A new edition doesn’t mean you get a fresh, new textbook. When I taught SAT classes, I learned that new editions require only 20 per cent of the material to be changed. Placing the same questions in a different section qualifies as a change, along with correcting mistakes and adding a few new passages or questions. Some questions from previous editions are removed, but the changes in the SAT textbooks were often mostly nothing more than a scrambling exercise. I allowed students to bring older editions to class, but the time wasted from an “updated” textbook forced me to insist on the latest edition.

Textbooks are the most convenient way around creative thinking for teachers who should be selecting material from excellent fiction and non-fiction books to teach analytical skills and encourage reading, the foundation of education. Reading literature develops critical thinking skills, self-confidence and empathy not found in textbook questions.

In that public inquiry, Richards highlighted a Barbadian media report which said the Caribbean education system could be "in a state of crisis." It has been for some time because it still favours information over analysis, and it’s not ensuring students have the academic skills needed for tertiary education and functioning in the workplace.

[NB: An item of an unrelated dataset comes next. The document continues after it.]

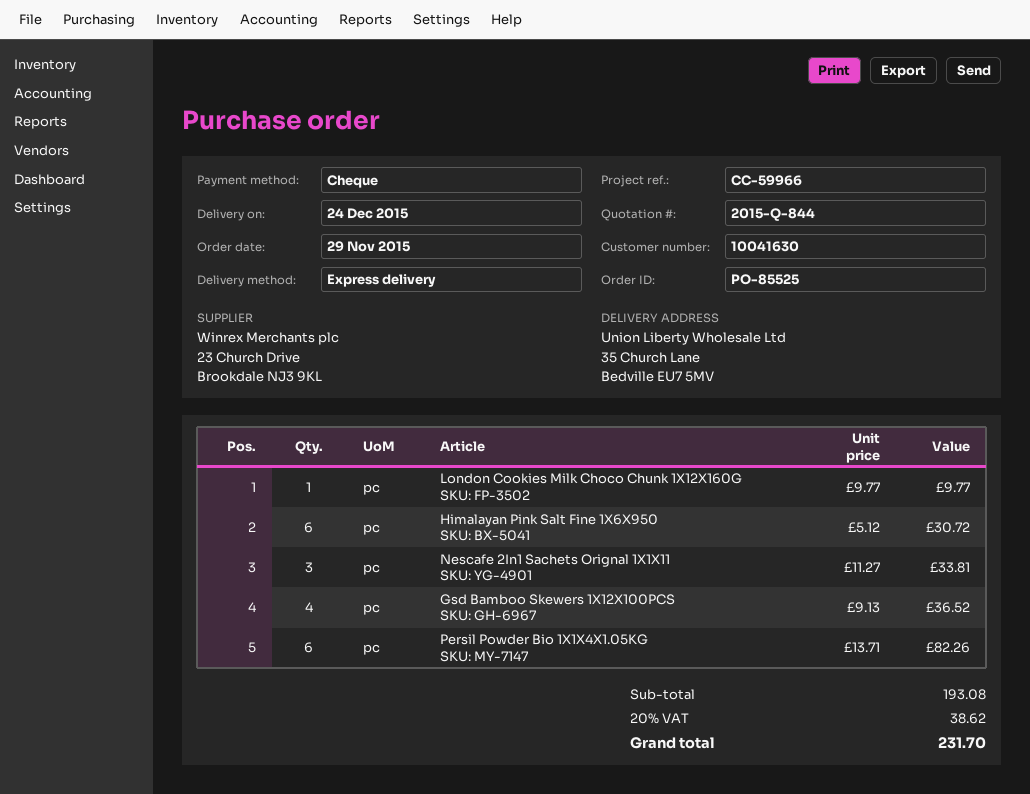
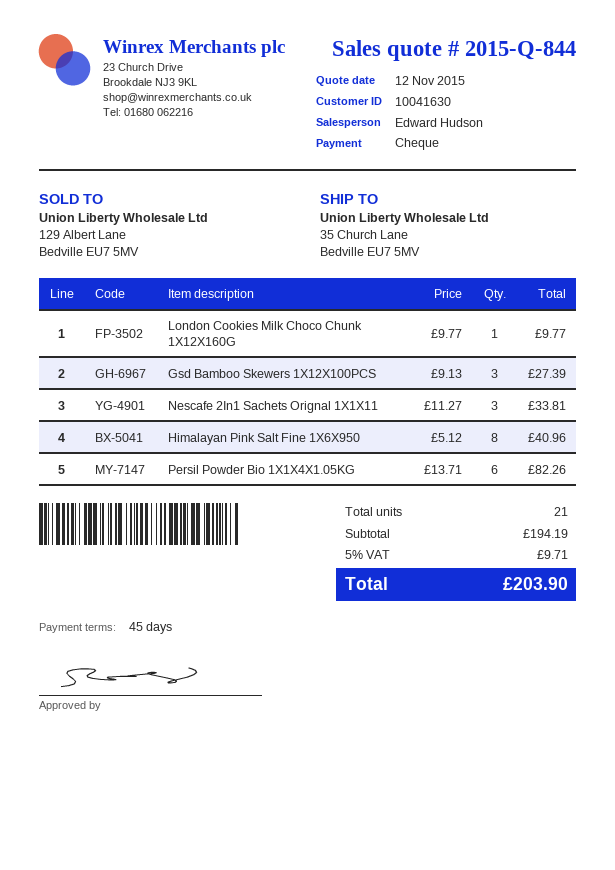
Himalayan Pink Salt Fine 1X6X950: 6 x 5.12 = 30.72 -> 8 x 5.12 = 40.96
Gsd Bamboo Skewers 1X12X100PCS: 4 x 9.13 = 36.52 -> 3 x 9.13 = 27.39
subtotal: 193.08 -> 194.19
tax: 20% = 38.62 -> 5% = 9.71
total: 231.70 -> 203.90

The problem of elitist schools was also mentioned. They are privileged and divisive. They perpetuate social inequality. Education has become a private business enterprise with people cashing in on mock exam papers and extra lessons. Costly extra lessons create unfair advantages for poor children, but how can teachers cover their subjects thoroughly and in a timely fashion with 30 students – all with different learning styles – in a classroom?

The answer to this problem is not exams that group students by their abilities. I have not found any study that advocates this division. Students benefit from being exposed to different learning styles. When I taught English and the media classes designed to help students who struggled in English, many students taking Advanced Placement classes (the US equivalent of CAPE), took my classes as electives.

If you observed a class, you couldn’t tell the high-level students apart from the struggling ones, and sometimes the so-called "struggling” students excelled because the class depended on visual learning and movement, which played to their strengths. The students complemented each other’s skills in these classes designed for relevance and individual learning styles.

What most saddens me is that our education issues are not difficult to fix. Improving education relies on an investment in creativity, diversity, and relevance. So far, we haven’t been willing to do that.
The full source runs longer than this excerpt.